Vous cherchez Jésus de Nazareth, le crucifié; Il est ressuscité Marc 16,6

Le bon Pasteur : l’abandon de Jésus dans la main du Père

Méditation de l’évangile du lundi 13 mai

Et grâce à Jésus, tous les humains savent qu’ils peuvent, désormais, accepter leur destin d’hommes mortels. Ils peuvent même l’offrir au Père, chaque jour ou chaque semaine dans le sacrifice de la messe, en union avec ce geste fou de confiance et d’abandon du Seigneur, sûrs qu’ils sont qu’Il les les ressuscitera comme Il l’a déjà fait pour son Bien-Aimé.

Car, à travers les paroles du Fils, nous découvrons l’immense amour que Dieu nous porte. Nous sommes siens, nous sommes sa propriété : “Le Bon Pasteur offre sa vie pour ses brebis…” les siennes à Lui.

Évangile de Jésus-Christ selon saint Jean 10,1-10.

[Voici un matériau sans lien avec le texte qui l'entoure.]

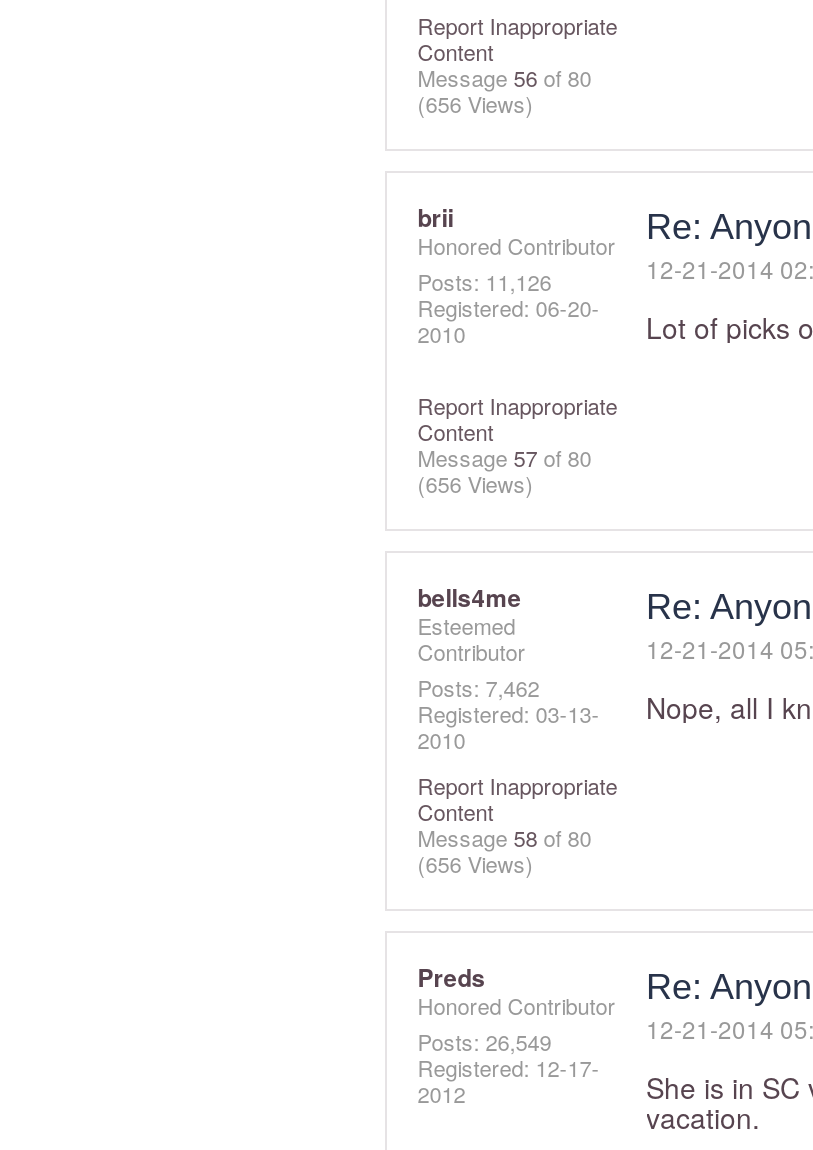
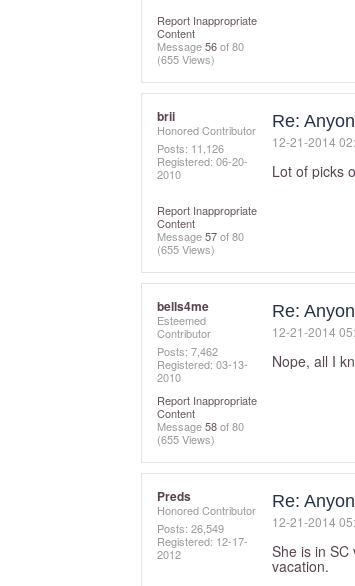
- (656 Views)
+ (655 Views)

- (656 Views)
+ (655 Views)

- (656 Views)
+ (655 Views)
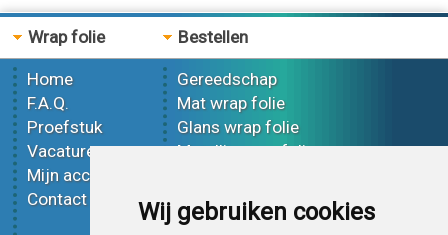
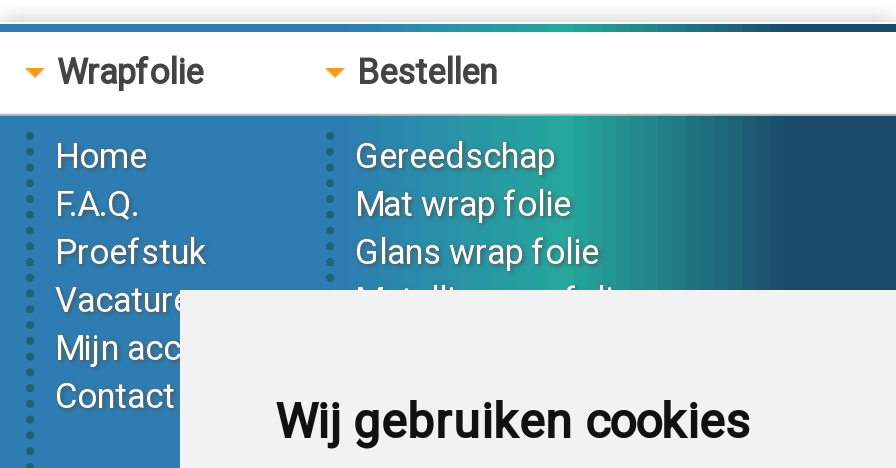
- Wrap folie
+ Wrapfolie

En ce temps-là, Jésus déclara : « Amen, amen, je vous le dis : celui qui entre dans l’enclos des brebis sans passer par la porte, mais qui escalade par un autre endroit, celui-là est un voleur et un bandit.
Celui qui entre par la porte, c’est le pasteur, le berger des brebis.
Le portier lui ouvre, et les brebis écoutent sa voix. Ses brebis à lui, il les appelle chacune par son nom, et il les fait sortir.
Quand il a poussé dehors toutes les siennes, il marche à leur tête, et les brebis le suivent, car elles connaissent sa voix.
Jamais elles ne suivront un étranger, mais elles s’enfuiront loin de lui, car elles ne connaissent pas la voix des étrangers. »
Jésus employa cette image pour s’adresser à eux, mais eux ne comprirent pas de quoi il leur parlait.
C’est pourquoi Jésus reprit la parole : « Amen, amen, je vous le dis : Moi, je suis la porte des brebis.
Tous ceux qui sont venus avant moi sont des voleurs et des bandits ; mais les brebis ne les ont pas écoutés.
Moi, je suis la porte. Si quelqu’un entre en passant par moi, il sera sauvé ; il pourra entrer ; il pourra sortir et trouver un pâturage.
Le voleur ne vient que pour voler, égorger, faire périr. Moi, je suis venu pour que les brebis aient la vie, la vie en abondance. »

Méditation de l’évangile du lundi 13 mai

Le Père aime Jésus à cause de cette générosité immense qui lui fait tout donner, jusqu’à sa vie même, pour ses brebis. Le Père aime ce don total qui rappelle si fort Trois Divines Personnes, livrées l’une à l’autre, sans merci, dans le feu de l’Esprit d’Amour.

Fils Bien-Aimé du Père, Il accepte, en tant que “Fils de l’Homme”, la condition humaine telle qu’elle est, telle que Dieu l’a voulue dans son amour, sans escamoter ni la souffrance ni la mort, lot de tous les humains. Il ne trichera donc pas. Son sacrifice, c’est avant tout son abandon.

“Père, Je remets mon âme entre tes mains”.

Voilà sa vie offerte pour la reprendre de nouveau, car Il sait que sa confiance ne sera pas trompée et que, le troisième jour, Il ressuscitera. Tel est le commandement qu’Il a reçu de son Père.

Et grâce à Lui, tous les humains savent qu’ils peuvent, désormais, accepter leur destin d’hommes mortels. Ils peuvent même l’offrir au Père, chaque jour ou chaque semaine dans le sacrifice de la messe, en union avec ce geste fou de confiance et d’abandon du Seigneur, sûrs qu’ils sont qu’Il les les ressuscitera comme Il l’a déjà fait pour son Bien-Aimé.

Car, à travers les paroles du Fils, nous découvrons l’immense amour que Dieu nous porte. Nous sommes siens, nous sommes sa propriété : “Le Bon Pasteur offre sa vie pour ses brebis…” les siennes à Lui.

Et, comparant les faits et gestes du mauvais berger à ceux du Bon Pasteur, Il dira : “Celui qui est mercenaire et non pas pasteur, auquel les brebis n’appartiennent pas en propre, voit venir le loup, et laisse les brebis et prend la fuite… et le loup les ravit et les disperse, parce qu’il est mercenaire et ne se soucie pas des brebis”

Nous sommes son bien, Il nous tient solidement en main, nous sommes devenus son souci et son amour.